Carol Edgar, Translator


Docket: 2001-4599(IT)I

BETWEEN:

JACQUES ROBERGE,

Appellant,

and

HER MAJESTY THE QUEEN,

Respondent.

____________________________________________________________________

Appeal heard on common evidence with the appeals by Serge Roberge (2001-4597(IT)I) and Jean Bédard (2001-4598(IT)I)

on February 21, 2003 at Québec, Quebec

Before: The Honourable Judge François Angers

Appearances:

Counsel for the Appellant:

Serge Roberge

Counsel for the Respondent:

Annick Provencher

____________________________________________________________________

[OFFICIAL ENGLISH TRANSLATION]

JUDGMENT

          The appeal from the assessment made under the Income Tax Act for the 1998 taxation year is dismissed in accordance with the attached Reasons for Judgment.

Signed at Ottawa, Canada, this 8th day of May 2003.

"François Angers"

J.T.C.C.

Translation certified true

on this 21st day of January 2004.

Carol Edgar, Translator


Citation: 2003TCC300

Date: 20030508

Dockets: 2001-4597(IT)I

2001-4598(IT)I

2001-4599(IT)I

BETWEEN:

SERGE ROBERGE,

JEAN BÉDARD,

JACQUES ROBERGE,

Appellants,

and

HER MAJESTY THE QUEEN,

Respondent.

[OFFICIAL ENGLISH TRANSLATION]

REASONS FOR JUDGMENT

Angers, J.T.C.C.

[1]      Before the Court are three appeals for the 1998 taxation year, one for each of the appellants. These appeals were heard on common evidence; the issue is the same, that is, whether the Minister of National Revenue ("the Minister") was justified in disallowing the amounts claimed by the appellants, of $6,967 in the case of the appeals by Serge and Jacques Roberge and $6,615 in the case of the appeal by Jean Bédard, as net rental losses for the taxation year at issue.

[2]      This whole matter began in 1988. The appellant Mr. Bédard and his spouse were the owners of a building located at 271, rue des Érables, Grand-Mère, Quebec, where they lived with their two children. At the end of 1988, the appellant Mr. Bédard left Grand-Mère to go and take a job in Fermont, Quebec.
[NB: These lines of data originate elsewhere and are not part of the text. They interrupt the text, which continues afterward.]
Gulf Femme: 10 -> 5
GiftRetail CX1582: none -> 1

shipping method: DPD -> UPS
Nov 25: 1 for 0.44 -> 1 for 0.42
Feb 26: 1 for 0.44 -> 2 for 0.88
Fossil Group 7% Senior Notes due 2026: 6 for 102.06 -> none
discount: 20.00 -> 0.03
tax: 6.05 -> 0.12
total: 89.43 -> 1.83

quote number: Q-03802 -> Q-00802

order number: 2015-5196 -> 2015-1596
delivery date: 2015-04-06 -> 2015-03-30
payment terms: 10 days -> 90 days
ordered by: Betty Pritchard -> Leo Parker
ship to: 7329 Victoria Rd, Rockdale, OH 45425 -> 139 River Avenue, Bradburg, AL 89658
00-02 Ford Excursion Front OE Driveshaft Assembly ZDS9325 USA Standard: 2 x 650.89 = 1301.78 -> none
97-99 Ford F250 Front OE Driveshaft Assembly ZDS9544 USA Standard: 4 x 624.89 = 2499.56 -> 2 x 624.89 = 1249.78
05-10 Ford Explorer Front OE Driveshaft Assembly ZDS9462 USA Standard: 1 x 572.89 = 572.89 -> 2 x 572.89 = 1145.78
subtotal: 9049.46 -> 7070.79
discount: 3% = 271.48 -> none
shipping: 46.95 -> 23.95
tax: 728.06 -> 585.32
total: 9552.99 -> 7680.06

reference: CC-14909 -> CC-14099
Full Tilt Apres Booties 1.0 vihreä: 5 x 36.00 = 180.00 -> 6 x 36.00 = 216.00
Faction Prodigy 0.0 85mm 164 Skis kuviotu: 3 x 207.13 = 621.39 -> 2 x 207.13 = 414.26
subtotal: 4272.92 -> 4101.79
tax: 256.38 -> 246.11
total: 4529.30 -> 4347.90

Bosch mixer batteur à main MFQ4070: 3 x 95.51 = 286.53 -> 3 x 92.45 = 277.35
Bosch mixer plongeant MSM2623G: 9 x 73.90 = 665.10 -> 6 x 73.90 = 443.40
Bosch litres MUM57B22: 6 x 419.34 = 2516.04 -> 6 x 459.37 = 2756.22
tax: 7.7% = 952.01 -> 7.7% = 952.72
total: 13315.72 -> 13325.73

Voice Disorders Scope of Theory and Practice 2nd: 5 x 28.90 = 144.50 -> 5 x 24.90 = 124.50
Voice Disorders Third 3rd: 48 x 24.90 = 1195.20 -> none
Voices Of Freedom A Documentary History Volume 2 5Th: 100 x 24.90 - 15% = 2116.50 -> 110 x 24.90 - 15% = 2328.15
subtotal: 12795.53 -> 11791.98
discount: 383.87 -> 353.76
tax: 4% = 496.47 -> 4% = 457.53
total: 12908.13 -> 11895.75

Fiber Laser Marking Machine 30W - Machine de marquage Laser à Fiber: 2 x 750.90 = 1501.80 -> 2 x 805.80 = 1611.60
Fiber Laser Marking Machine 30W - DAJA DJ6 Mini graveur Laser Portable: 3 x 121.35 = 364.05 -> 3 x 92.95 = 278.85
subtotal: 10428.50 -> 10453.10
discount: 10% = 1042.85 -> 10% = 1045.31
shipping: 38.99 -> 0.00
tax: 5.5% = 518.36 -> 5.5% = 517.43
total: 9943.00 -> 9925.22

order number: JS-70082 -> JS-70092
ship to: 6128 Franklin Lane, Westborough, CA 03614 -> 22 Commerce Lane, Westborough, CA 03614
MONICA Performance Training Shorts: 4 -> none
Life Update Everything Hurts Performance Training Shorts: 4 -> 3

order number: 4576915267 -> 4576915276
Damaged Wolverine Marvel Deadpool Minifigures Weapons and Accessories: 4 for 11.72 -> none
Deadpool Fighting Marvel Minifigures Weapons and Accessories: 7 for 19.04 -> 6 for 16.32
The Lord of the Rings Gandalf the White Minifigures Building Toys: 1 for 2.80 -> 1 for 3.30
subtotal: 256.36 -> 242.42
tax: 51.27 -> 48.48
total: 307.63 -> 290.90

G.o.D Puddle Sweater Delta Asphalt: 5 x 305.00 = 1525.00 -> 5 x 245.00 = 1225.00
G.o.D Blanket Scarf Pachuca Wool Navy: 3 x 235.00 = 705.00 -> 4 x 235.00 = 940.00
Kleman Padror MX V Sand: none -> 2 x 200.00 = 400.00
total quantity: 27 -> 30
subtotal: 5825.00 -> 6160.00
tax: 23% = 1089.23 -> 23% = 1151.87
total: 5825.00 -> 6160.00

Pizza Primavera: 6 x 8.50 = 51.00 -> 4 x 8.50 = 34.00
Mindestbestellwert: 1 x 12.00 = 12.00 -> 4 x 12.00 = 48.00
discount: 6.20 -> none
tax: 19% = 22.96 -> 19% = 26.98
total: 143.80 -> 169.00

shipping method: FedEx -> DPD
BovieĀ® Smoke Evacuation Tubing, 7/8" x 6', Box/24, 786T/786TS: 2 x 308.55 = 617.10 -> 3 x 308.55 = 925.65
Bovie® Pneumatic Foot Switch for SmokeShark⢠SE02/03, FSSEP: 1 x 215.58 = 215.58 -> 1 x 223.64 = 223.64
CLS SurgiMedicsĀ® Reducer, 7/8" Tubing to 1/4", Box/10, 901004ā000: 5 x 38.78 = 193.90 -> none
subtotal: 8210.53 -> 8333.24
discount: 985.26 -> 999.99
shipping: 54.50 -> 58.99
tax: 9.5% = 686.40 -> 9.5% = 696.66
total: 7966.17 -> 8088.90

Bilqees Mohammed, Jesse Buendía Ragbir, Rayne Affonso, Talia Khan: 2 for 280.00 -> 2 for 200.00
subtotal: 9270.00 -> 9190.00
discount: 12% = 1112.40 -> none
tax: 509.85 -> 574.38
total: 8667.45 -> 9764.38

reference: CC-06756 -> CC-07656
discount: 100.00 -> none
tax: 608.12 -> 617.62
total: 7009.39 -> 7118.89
He therefore made the decision, with his spouse, to rent his building to his mother-in-law, Rita Côté-Roberge. Ms Côté-Roberge therefore occupied the building concerned as a tenant in 1989 and part of 1990 at the monthly rent of $325. The tenant was responsible for the heating and the electricity.

[3]      At the end of 1990, this appellant accepted a new job in Maniwaki and saw no point in keeping his house. He therefore discussed this situation with his two brothers-in-law, that is, the two other appellants, and, by common agreement, on December 9, 1990 they became tenants in common, each owning one-third of the building concerned. The third of the appellant Mr. Bédard was held in equal shares with his spouse. It should be noted that the transfer deed specifies that this sale was made in order to allow the members of the Roberge family to find appropriate accommodation for their mother. The building was purchased for $60,000. The appellants Serge and Jacques Roberge each paid $20,000. They paid the amount of $1,435.49 cash and obtained the amount of $38,564.51 by means of a mortgage.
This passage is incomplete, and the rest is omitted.